─── Data excerpts ───
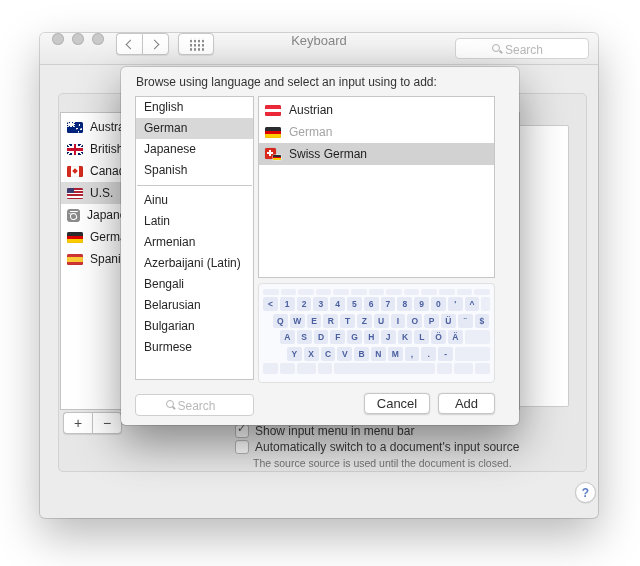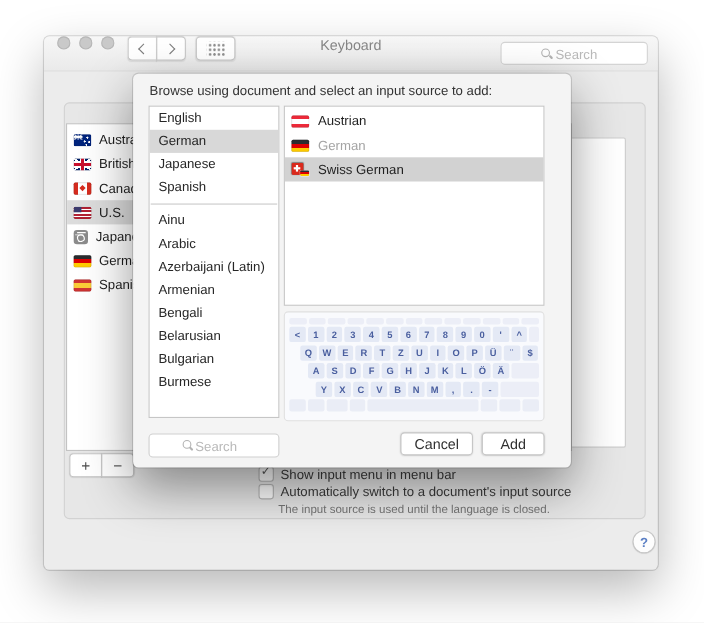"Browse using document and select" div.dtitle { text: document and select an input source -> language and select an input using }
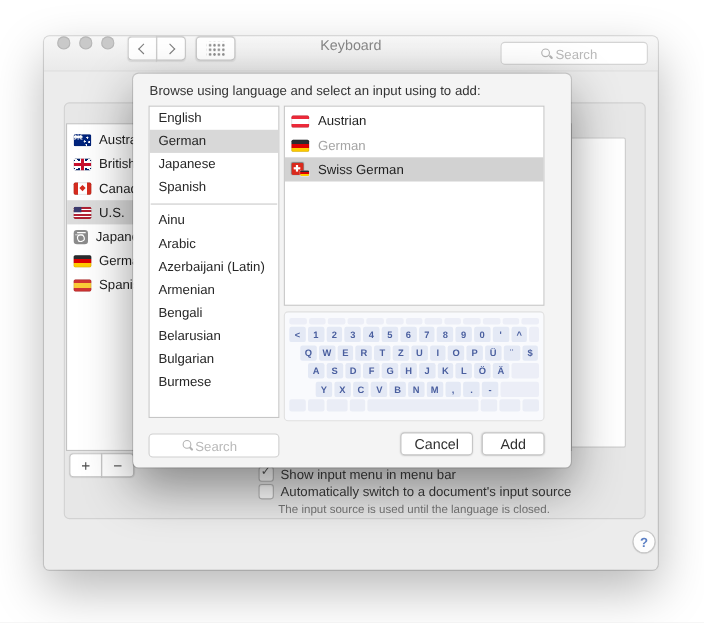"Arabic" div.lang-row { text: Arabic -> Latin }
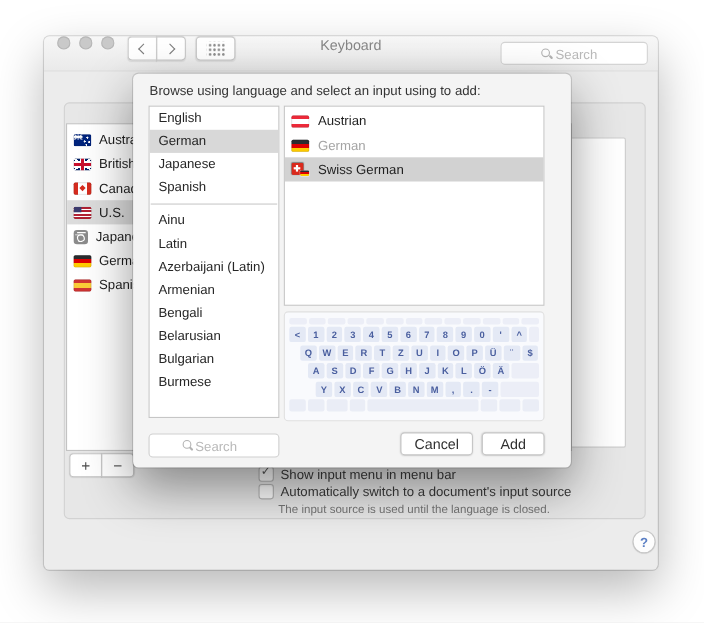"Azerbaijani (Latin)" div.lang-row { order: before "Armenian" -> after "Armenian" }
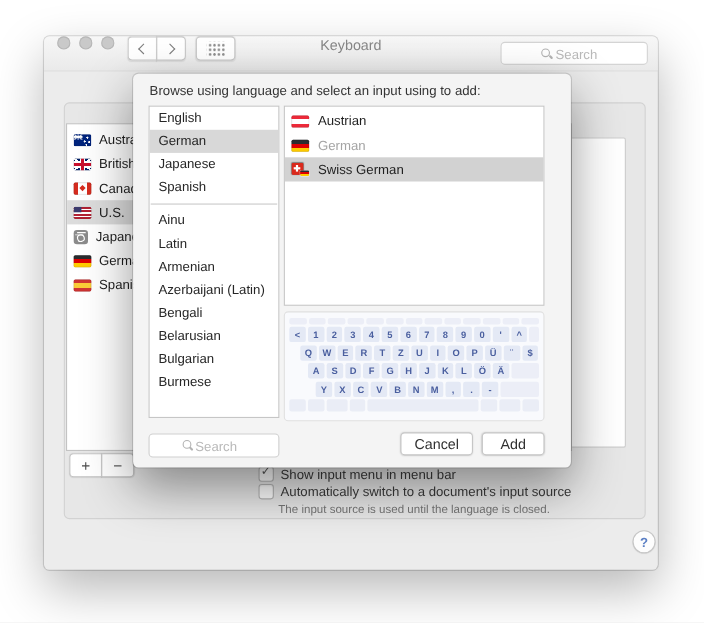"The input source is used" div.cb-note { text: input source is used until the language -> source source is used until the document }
───
─── Data excerpts ───
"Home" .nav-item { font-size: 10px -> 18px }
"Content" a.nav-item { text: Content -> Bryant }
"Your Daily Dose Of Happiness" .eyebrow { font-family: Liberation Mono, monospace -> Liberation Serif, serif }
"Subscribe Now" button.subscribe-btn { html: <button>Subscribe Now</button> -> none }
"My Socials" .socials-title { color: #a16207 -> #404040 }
───
Could you return exactly the lines above from the line with "html: <button>Subscribe Now</button>" to the line with "color: #a16207 ->", both included, and nothing else?

Answer area.
"Subscribe Now" button.subscribe-btn { html: <button>Subscribe Now</button> -> none }
"My Socials" .socials-title { color: #a16207 -> #404040 }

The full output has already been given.